» **TASK BRIEF**
Copy the records below in full, changing no character.

» **RECORDS SHOWN**

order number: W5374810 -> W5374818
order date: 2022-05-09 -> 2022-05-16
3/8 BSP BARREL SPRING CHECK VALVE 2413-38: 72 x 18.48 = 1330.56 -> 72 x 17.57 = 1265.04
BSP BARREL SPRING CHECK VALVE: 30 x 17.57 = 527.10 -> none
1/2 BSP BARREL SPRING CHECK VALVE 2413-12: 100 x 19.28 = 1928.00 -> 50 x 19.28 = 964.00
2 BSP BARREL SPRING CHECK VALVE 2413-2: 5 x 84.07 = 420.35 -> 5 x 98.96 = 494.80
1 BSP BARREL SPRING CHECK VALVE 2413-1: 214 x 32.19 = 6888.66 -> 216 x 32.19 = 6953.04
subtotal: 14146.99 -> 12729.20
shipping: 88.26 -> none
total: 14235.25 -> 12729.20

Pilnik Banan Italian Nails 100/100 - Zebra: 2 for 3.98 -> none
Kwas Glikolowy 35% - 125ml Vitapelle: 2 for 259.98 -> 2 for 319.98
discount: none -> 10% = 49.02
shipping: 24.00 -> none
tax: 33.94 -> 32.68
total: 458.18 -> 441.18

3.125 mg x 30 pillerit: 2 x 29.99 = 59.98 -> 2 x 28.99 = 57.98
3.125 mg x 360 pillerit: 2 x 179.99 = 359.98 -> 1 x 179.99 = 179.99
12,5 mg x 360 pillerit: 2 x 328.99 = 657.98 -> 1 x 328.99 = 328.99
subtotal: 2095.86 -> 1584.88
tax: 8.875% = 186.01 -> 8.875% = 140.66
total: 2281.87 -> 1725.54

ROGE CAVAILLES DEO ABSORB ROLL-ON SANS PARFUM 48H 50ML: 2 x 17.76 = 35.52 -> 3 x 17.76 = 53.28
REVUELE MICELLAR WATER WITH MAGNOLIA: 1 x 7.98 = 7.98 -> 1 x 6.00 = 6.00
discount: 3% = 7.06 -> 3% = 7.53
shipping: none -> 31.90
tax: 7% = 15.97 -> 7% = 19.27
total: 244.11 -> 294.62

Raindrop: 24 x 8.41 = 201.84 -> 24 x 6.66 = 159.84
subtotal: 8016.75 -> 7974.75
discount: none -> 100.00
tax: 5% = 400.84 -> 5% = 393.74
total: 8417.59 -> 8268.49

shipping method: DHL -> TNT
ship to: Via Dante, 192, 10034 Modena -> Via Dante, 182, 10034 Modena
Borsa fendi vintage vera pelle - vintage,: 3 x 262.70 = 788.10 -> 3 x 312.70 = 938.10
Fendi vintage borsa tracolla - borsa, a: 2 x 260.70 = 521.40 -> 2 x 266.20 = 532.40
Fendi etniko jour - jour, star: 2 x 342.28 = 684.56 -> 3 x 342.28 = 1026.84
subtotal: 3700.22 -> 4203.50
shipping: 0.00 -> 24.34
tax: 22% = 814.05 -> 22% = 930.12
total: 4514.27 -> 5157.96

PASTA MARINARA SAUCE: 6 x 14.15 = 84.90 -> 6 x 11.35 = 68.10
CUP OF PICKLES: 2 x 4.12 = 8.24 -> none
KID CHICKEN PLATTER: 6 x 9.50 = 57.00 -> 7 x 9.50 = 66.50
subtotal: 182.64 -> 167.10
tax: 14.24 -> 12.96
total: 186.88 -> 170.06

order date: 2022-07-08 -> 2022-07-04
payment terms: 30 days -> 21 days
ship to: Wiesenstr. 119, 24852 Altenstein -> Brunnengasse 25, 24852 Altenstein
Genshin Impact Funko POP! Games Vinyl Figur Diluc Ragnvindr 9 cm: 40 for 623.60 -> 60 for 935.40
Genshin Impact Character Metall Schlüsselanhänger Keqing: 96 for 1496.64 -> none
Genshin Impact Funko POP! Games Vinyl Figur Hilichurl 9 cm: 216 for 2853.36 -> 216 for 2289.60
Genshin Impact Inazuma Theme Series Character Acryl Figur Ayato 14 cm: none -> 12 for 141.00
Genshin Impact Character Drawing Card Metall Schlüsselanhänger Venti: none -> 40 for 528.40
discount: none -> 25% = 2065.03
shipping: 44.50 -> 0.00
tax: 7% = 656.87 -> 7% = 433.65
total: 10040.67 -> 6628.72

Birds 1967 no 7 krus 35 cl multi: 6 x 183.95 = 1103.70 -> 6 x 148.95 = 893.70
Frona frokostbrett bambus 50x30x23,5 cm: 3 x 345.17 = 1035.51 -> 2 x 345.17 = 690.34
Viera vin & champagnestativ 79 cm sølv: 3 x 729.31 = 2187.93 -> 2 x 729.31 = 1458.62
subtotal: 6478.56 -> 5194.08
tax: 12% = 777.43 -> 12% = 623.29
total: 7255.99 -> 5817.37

» **ANSWER FOR THIS EXERCISE**
order number: W5374810 -> W5374818
order date: 2022-05-09 -> 2022-05-16
3/8 BSP BARREL SPRING CHECK VALVE 2413-38: 72 x 18.48 = 1330.56 -> 72 x 17.57 = 1265.04
BSP BARREL SPRING CHECK VALVE: 30 x 17.57 = 527.10 -> none
1/2 BSP BARREL SPRING CHECK VALVE 2413-12: 100 x 19.28 = 1928.00 -> 50 x 19.28 = 964.00
2 BSP BARREL SPRING CHECK VALVE 2413-2: 5 x 84.07 = 420.35 -> 5 x 98.96 = 494.80
1 BSP BARREL SPRING CHECK VALVE 2413-1: 214 x 32.19 = 6888.66 -> 216 x 32.19 = 6953.04
subtotal: 14146.99 -> 12729.20
shipping: 88.26 -> none
total: 14235.25 -> 12729.20

Pilnik Banan Italian Nails 100/100 - Zebra: 2 for 3.98 -> none
Kwas Glikolowy 35% - 125ml Vitapelle: 2 for 259.98 -> 2 for 319.98
discount: none -> 10% = 49.02
shipping: 24.00 -> none
tax: 33.94 -> 32.68
total: 458.18 -> 441.18

3.125 mg x 30 pillerit: 2 x 29.99 = 59.98 -> 2 x 28.99 = 57.98
3.125 mg x 360 pillerit: 2 x 179.99 = 359.98 -> 1 x 179.99 = 179.99
12,5 mg x 360 pillerit: 2 x 328.99 = 657.98 -> 1 x 328.99 = 328.99
subtotal: 2095.86 -> 1584.88
tax: 8.875% = 186.01 -> 8.875% = 140.66
total: 2281.87 -> 1725.54

ROGE CAVAILLES DEO ABSORB ROLL-ON SANS PARFUM 48H 50ML: 2 x 17.76 = 35.52 -> 3 x 17.76 = 53.28
REVUELE MICELLAR WATER WITH MAGNOLIA: 1 x 7.98 = 7.98 -> 1 x 6.00 = 6.00
discount: 3% = 7.06 -> 3% = 7.53
shipping: none -> 31.90
tax: 7% = 15.97 -> 7% = 19.27
total: 244.11 -> 294.62

Raindrop: 24 x 8.41 = 201.84 -> 24 x 6.66 = 159.84
subtotal: 8016.75 -> 7974.75
discount: none -> 100.00
tax: 5% = 400.84 -> 5% = 393.74
total: 8417.59 -> 8268.49

shipping method: DHL -> TNT
ship to: Via Dante, 192, 10034 Modena -> Via Dante, 182, 10034 Modena
Borsa fendi vintage vera pelle - vintage,: 3 x 262.70 = 788.10 -> 3 x 312.70 = 938.10
Fendi vintage borsa tracolla - borsa, a: 2 x 260.70 = 521.40 -> 2 x 266.20 = 532.40
Fendi etniko jour - jour, star: 2 x 342.28 = 684.56 -> 3 x 342.28 = 1026.84
subtotal: 3700.22 -> 4203.50
shipping: 0.00 -> 24.34
tax: 22% = 814.05 -> 22% = 930.12
total: 4514.27 -> 5157.96

PASTA MARINARA SAUCE: 6 x 14.15 = 84.90 -> 6 x 11.35 = 68.10
CUP OF PICKLES: 2 x 4.12 = 8.24 -> none
KID CHICKEN PLATTER: 6 x 9.50 = 57.00 -> 7 x 9.50 = 66.50
subtotal: 182.64 -> 167.10
tax: 14.24 -> 12.96
total: 186.88 -> 170.06

order date: 2022-07-08 -> 2022-07-04
payment terms: 30 days -> 21 days
ship to: Wiesenstr. 119, 24852 Altenstein -> Brunnengasse 25, 24852 Altenstein
Genshin Impact Funko POP! Games Vinyl Figur Diluc Ragnvindr 9 cm: 40 for 623.60 -> 60 for 935.40
Genshin Impact Character Metall Schlüsselanhänger Keqing: 96 for 1496.64 -> none
Genshin Impact Funko POP! Games Vinyl Figur Hilichurl 9 cm: 216 for 2853.36 -> 216 for 2289.60
Genshin Impact Inazuma Theme Series Character Acryl Figur Ayato 14 cm: none -> 12 for 141.00
Genshin Impact Character Drawing Card Metall Schlüsselanhänger Venti: none -> 40 for 528.40
discount: none -> 25% = 2065.03
shipping: 44.50 -> 0.00
tax: 7% = 656.87 -> 7% = 433.65
total: 10040.67 -> 6628.72

Birds 1967 no 7 krus 35 cl multi: 6 x 183.95 = 1103.70 -> 6 x 148.95 = 893.70
Frona frokostbrett bambus 50x30x23,5 cm: 3 x 345.17 = 1035.51 -> 2 x 345.17 = 690.34
Viera vin & champagnestativ 79 cm sølv: 3 x 729.31 = 2187.93 -> 2 x 729.31 = 1458.62
subtotal: 6478.56 -> 5194.08
tax: 12% = 777.43 -> 12% = 623.29
total: 7255.99 -> 5817.37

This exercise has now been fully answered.